Fruitcake

by Sheena, 2001

Disclaimer: The X-Files and characters are the property of Chris Carter, Ten Thirteen Productions, and Twentieth Century Fox.. No infringement on copyright is intended.

Please do not post or distribute this story without the author's permission.

Four items: Fruitcake, thoughtfulness, the devil, and a memorial for the dead

*****

There is an art form to baking fruitcake. Some people start it weeks ahead, others months, hell, I even heard that Queen Victoria had hers started a year in advance and then it lay, in wait. My mother is somewhere between the venerable Mrs. Brown and folks who start on the eighteenth of December. She makes a great ritual on the first of November. She gathers together all the necessary ingredients amid the decaying pumpkin and the wrappers of leftover Hallowe'en candy. She puts on Christmas music and her favourite baking apron. That apron, by the way, had no sprinkling of holly, no reindeer or snappy saying; it was nearly white as too many years of little helping hands and spilled wine while preparing meals had rendered it a perplexing shade of its former colour. By the time she is done the room is awash in smells and tastes. The apron is dusty and at least one new stain has been added to its canvas and my strait laced and conventional mother is, well honestly, a tad inebriated.
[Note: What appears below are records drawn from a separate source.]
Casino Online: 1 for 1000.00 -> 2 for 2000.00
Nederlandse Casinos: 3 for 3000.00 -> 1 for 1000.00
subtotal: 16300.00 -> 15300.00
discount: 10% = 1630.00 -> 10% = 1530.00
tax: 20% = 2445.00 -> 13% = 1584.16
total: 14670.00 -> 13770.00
On this particularly year she was more than a tad inebriated, actually her little helpers are not little and the most ardent of her helpers is more closely aliened with the devil then he is with the spirit of Christmas. He has in his thoughtfulness plied my mother with the very Glenfitch scotch in which she immersed that hapless fruitcake. He systematically pried from her a cornucopia of stories, tales and family legends about me that I can tell will take considerable self-control to ignore when they resurface in some tease or joke. But the worst of it all, like a memorial for the dead, my mother recounted with sadness and loss every boy friend that had ever stepped over the doorway. "Oh that one," she said in a hereto for unknown Irish brogue, "that one would have made my Dana a very happy woman!"

"Okay, okay," I interjected and walked to the sink with the dregs of the bottle in hand. "I think it is time to put this baking adventure to bed, don't you?" I asked Mulder as he tried unsuccessfully to control his grin. His enjoyment of how wonderfully relaxed my mother was and my incredible embarrassment was sickening. I don't think he realised how much of a teetotaler my mother is.
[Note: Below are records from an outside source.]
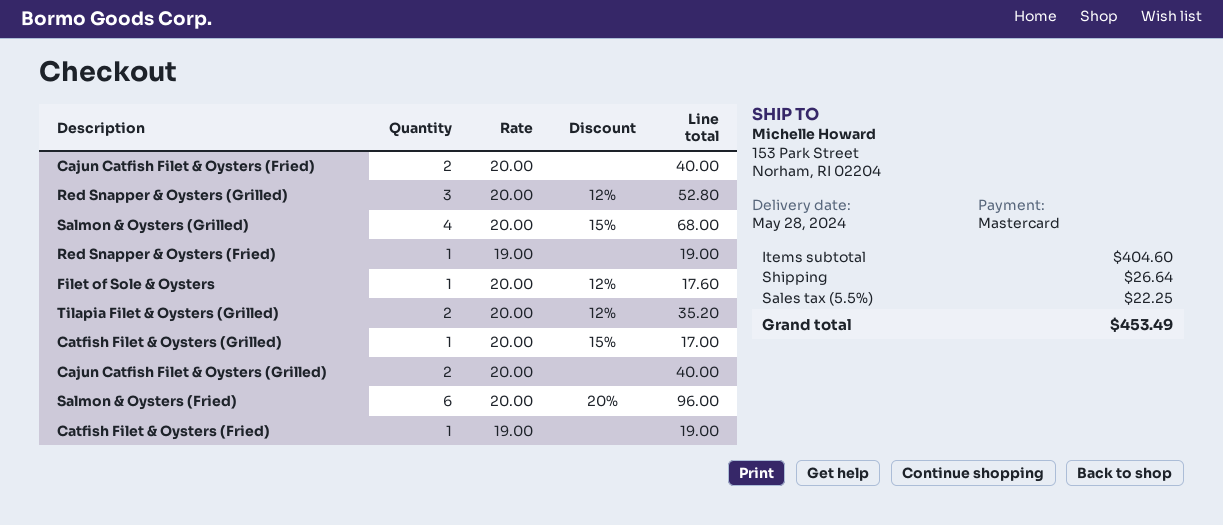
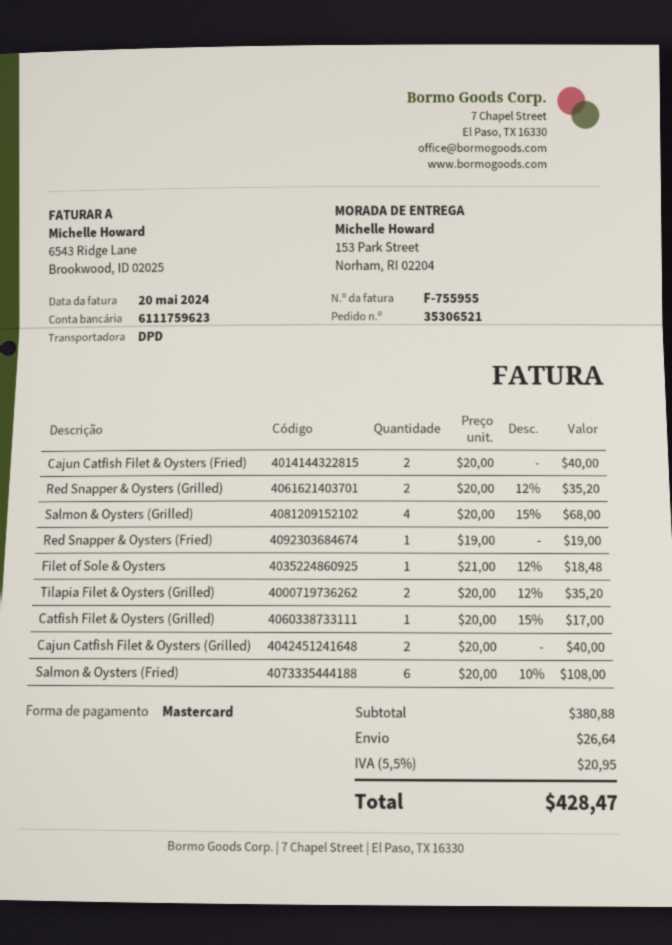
Red Snapper & Oysters (Grilled): 3 x 20.00 - 12% = 52.80 -> 2 x 20.00 - 12% = 35.20
Filet of Sole & Oysters: 1 x 20.00 - 12% = 17.60 -> 1 x 21.00 - 12% = 18.48
Salmon & Oysters (Fried): 6 x 20.00 - 20% = 96.00 -> 6 x 20.00 - 10% = 108.00
Catfish Filet & Oysters (Fried): 1 x 19.00 = 19.00 -> none
subtotal: 404.60 -> 380.88
tax: 5.5% = 22.25 -> 5.5% = 20.95
total: 453.49 -> 428.47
"I think she might be right, Mrs. Scully," Mulder suggested putting his arm around my mother's shoulder.

"Oh please, please call me Maggie. You know, Fox," she stage whispered into Mulder's ear looking at me secure in the drunken knowledge that I could not hear her. "The person who really needs to be taken to bed around here is Dana."

I was uncertain who blushed harder at that point - Mulder or me.